The challenges of diagnosing glaucoma in myopes

A consistent finding amongst population-based studies is that myopia is associated with an increased risk of developing open-angle glaucoma at a dose-dependent response.

1. In the Blue Mountains Eye Study, myopia was associated with glaucoma after adjusting for known glaucoma risk factors.¹ The odds ratio (OR) for low myopia was 2.3 and a stronger relationship was seen for moderate-high myopia (OR 3.3).
2. The Beijing Eye Study reported a stronger relationship of glaucomatous damage in high myopes of at least -6D (OR 2.28) compared to low and moderate myopes.²
3. A retrospective study in Tokyo found axial length >26.5mm associated with an increase in prevalence of glaucoma (28.1% in a medium to highly myopic study population).³
4. A recent meta-analysis of myopia as a risk factor for glaucoma concluded that for low myopia (myopia up to -3D) the odds ratio was 1.65 and for higher levels of myopia (in excess of -3D) the odds ratio was higher still at 2.46.⁴

Despite strong epidemiological evidence linking POAG with myopia, the pathogenesis of POAG itself is poorly understood.^1-4 Myopic eyes have numerous anatomical alterations as a consequence of axial elongation. These include:⁵

• Tilted optic nerves
• Peripapillary atrophy
• Thinner lamina cribrosa
• Enlarged and shifted Bruch’s membrane opening (BMO)
• Shifted superotemporal and inferotemporal RNFL bundles
• Deeper anterior chamber lengths

Tilted optic disc is a common morphological change of the optic nerve which presents as an ovoid and obliquely rotated optic nerve head, with an elevated disc rim on one side.
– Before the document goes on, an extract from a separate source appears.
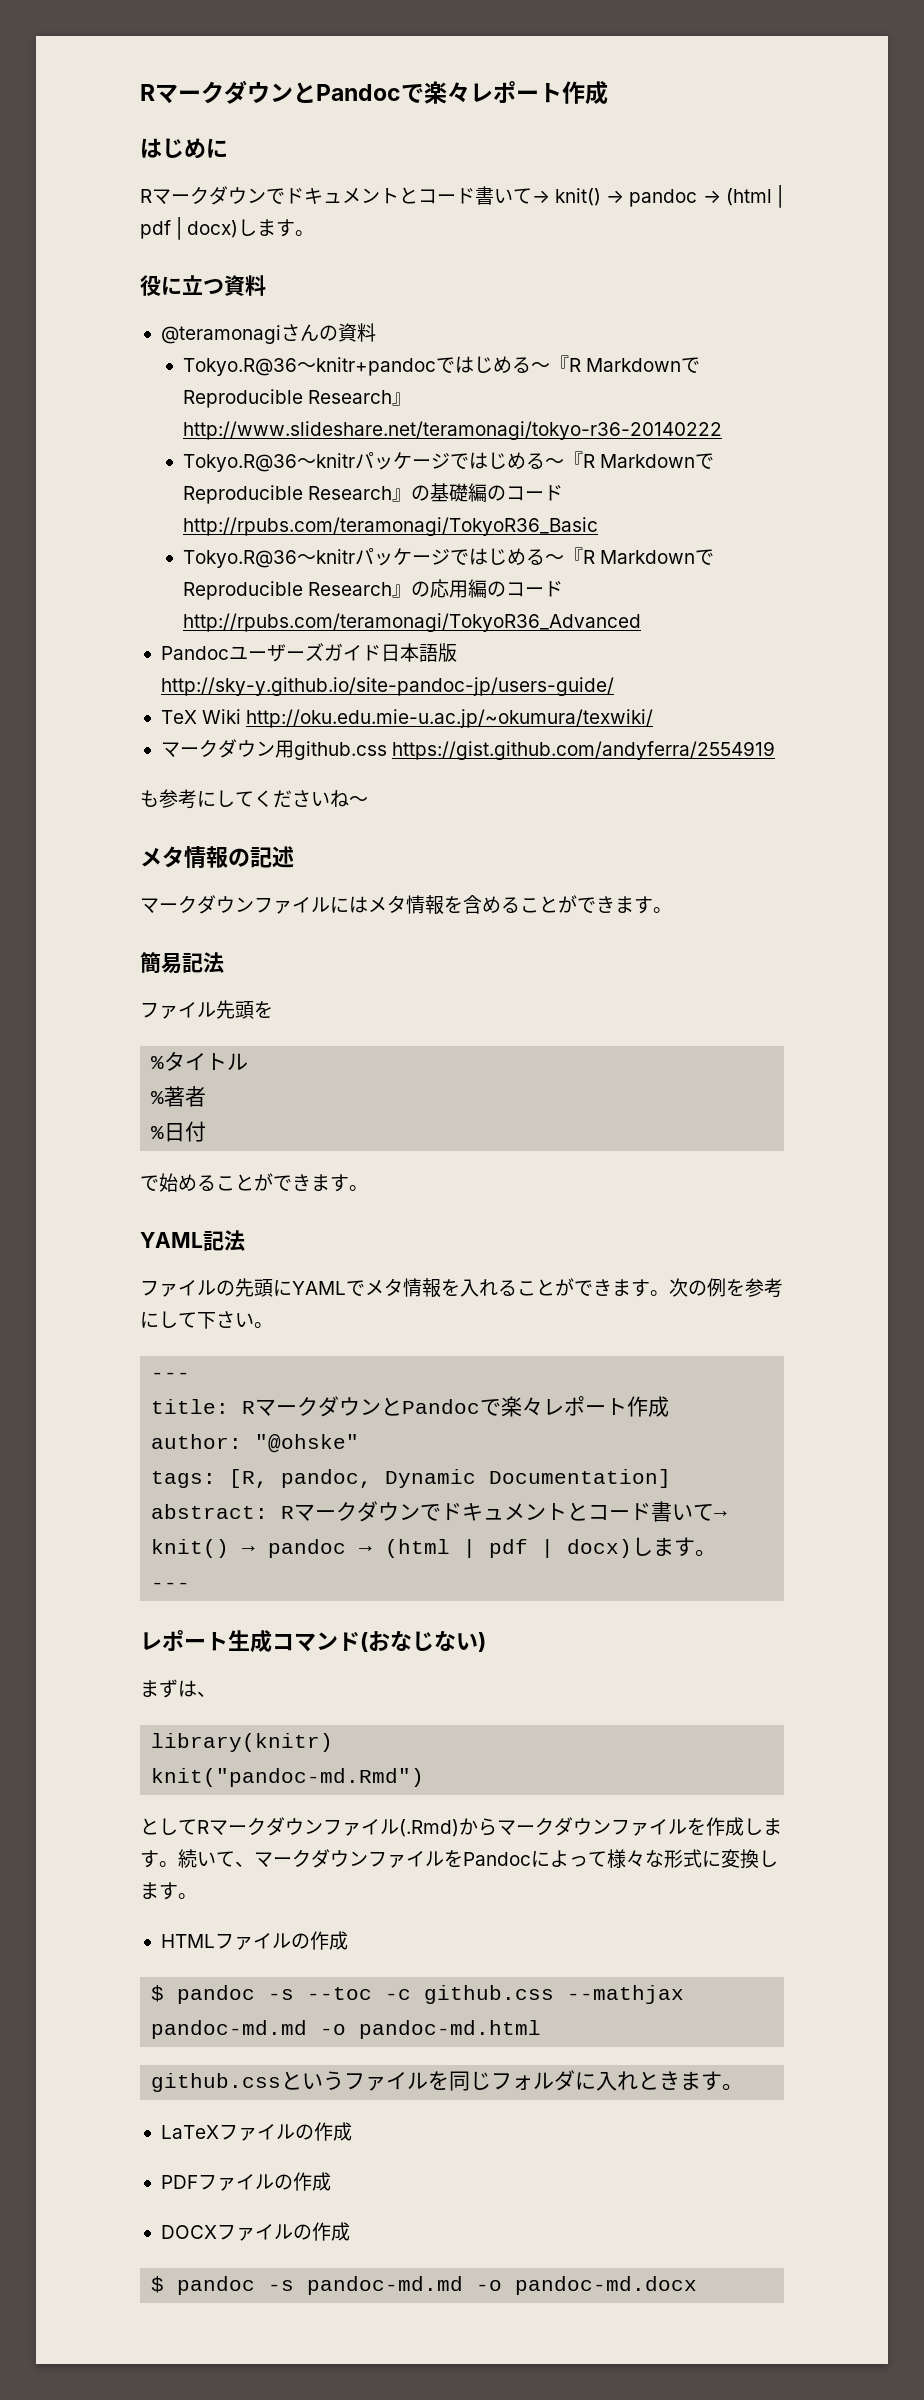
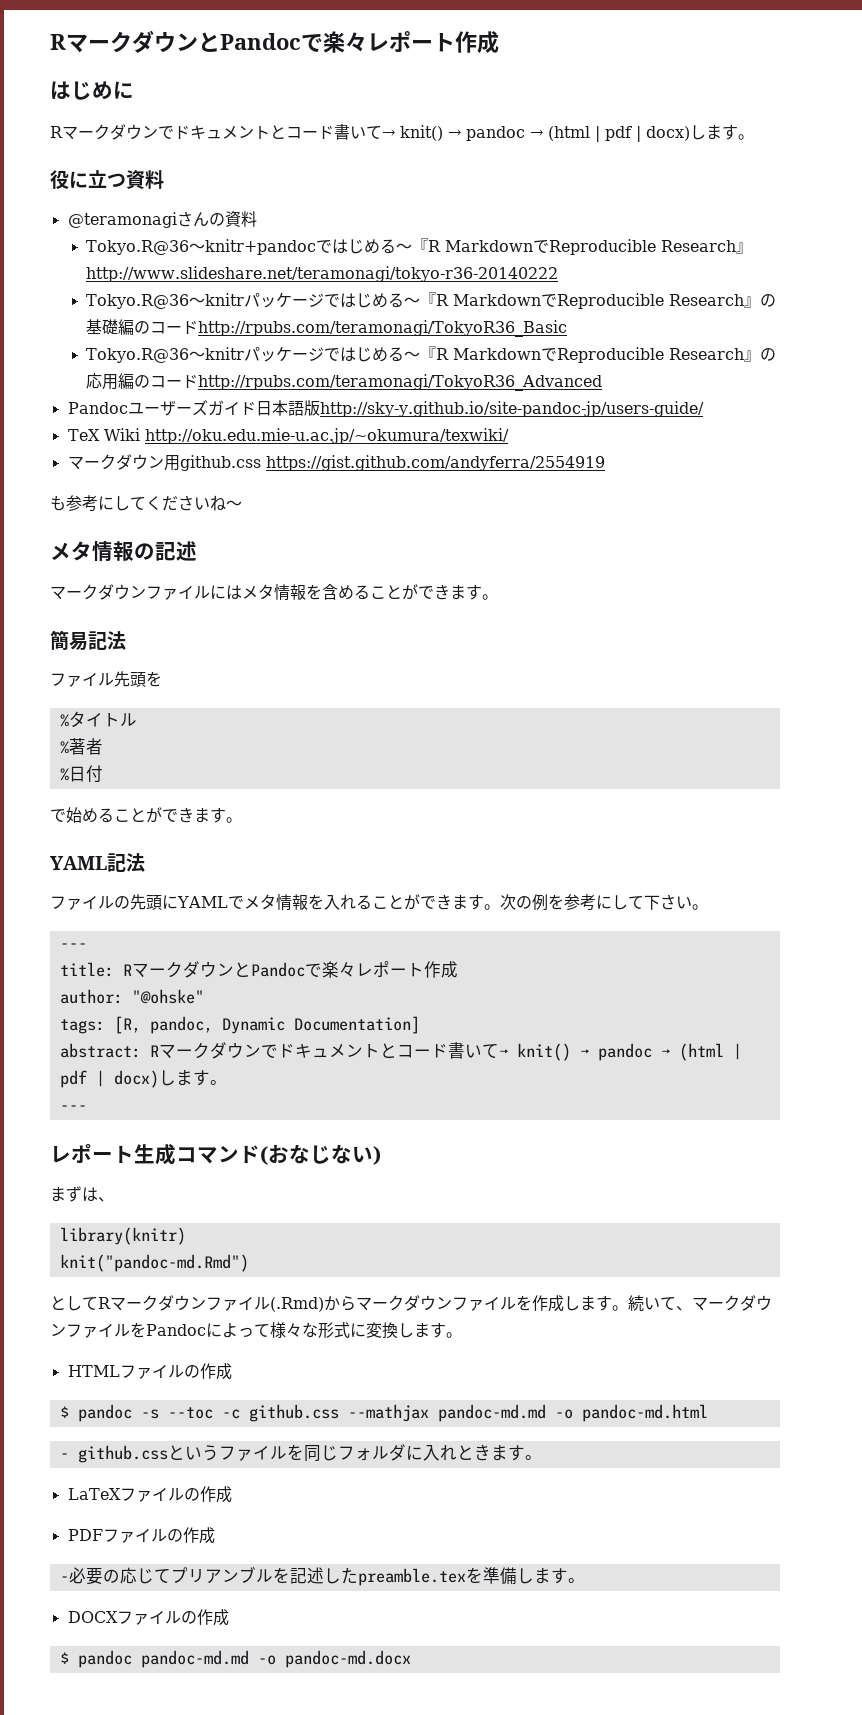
(542, 2029) none -> [59,1453,69,1459] -
(331, 2181) none -> [59,1566,585,1586] // -必要の応じてプリアンブルを記述したpreamble.texを準備します。
[268,2280,295,2291] -s -> (132, 1659) none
The direction of tilt is usually inferonasal and it often presents bilaterally. 

Axial elongation can promote progressive disc tilt, where scleral remodelling causes Bruch's membrane opening (BMO) shifted temporally and posteriorly.⁶ Subsequently, the peak locations of retinal nerve fiber layer (RNFL) bundles and distribution of macular ganglion cell layer (GCL) may be shifted.
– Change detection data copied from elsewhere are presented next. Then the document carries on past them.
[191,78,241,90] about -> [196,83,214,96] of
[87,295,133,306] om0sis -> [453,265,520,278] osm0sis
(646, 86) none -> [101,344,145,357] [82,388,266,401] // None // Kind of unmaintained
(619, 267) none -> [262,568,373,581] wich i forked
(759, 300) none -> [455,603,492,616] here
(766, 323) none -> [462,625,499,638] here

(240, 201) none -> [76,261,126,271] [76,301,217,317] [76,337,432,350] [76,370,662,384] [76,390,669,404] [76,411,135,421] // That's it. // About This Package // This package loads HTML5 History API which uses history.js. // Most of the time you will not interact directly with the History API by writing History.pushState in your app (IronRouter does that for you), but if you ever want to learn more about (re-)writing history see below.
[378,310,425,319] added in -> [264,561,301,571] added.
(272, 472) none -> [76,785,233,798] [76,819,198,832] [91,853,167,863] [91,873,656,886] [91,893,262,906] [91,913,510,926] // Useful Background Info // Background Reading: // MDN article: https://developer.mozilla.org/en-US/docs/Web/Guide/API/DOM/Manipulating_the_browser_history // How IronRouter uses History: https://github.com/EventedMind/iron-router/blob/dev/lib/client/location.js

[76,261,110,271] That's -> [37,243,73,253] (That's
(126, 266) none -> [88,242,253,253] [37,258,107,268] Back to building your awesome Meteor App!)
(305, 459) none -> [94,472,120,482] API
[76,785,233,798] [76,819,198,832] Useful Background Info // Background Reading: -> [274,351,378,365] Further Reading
An optic nerve crescent (also known as peripapillary atrophy (PPA)) refers to a well-demarcated area usually on the temporal aspect of the optic disc where the inner scleral surface is directly observable. 
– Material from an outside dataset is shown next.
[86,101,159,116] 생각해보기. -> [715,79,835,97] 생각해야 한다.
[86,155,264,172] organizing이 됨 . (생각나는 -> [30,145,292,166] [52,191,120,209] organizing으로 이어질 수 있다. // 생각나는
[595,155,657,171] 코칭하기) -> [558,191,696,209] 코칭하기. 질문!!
In myopic eyes, a crescent is usually formed from the lateral displacement of the choroid and RPE due to the elongation of the posterior pole. 

PPA can be classified into 3 different types - alpha, beta, and gamma-PPA. These are separated by variable atrophy to the retinal pigment epithelium, choriocapillaris, and Bruch's membrane, respectively.⁷ Beta-type PPA has been associated with a higher risk of glaucoma progression and is more pronounced in patients with high myopia-related glaucoma.^8,9

Below are some handy tips to assist in differentiating between the two in clinical practice.

1. Compare disc photos over time. Assessing disc photos over time can assist in identifying enlarged cupping, new notching or new RNFL defects, bayoneting of the vessels, increasing PPA, and other features characteristic of glaucoma.⁵

2. Check for asymmetry on the OCT-RNFL deviation map to identify localised defects. RNFL distribution bundles are often shifted in myopic eyes, causing OCT algorithms to flag false-positive ('red-disease') or even false-negative ('green-disease') nerve fiber layer thinning.

3. Consider repeat visual field testing, potentially with a different means of optical correction (e.g. contact lenses). Tilted discs with PPA can increase the likelihood of apparent visual field defects or show improvement with small changes in myopic correction.¹⁰ Repeating the test under the same conditions or with a different optical correction may confirm whether the defect is genuine.¹¹

4. Follow-up is needed to confirm progression in myopic eyes. As with any progressive condition, it is often not possible to distinguish glaucomatous from non-glaucomatous disease from a single examination.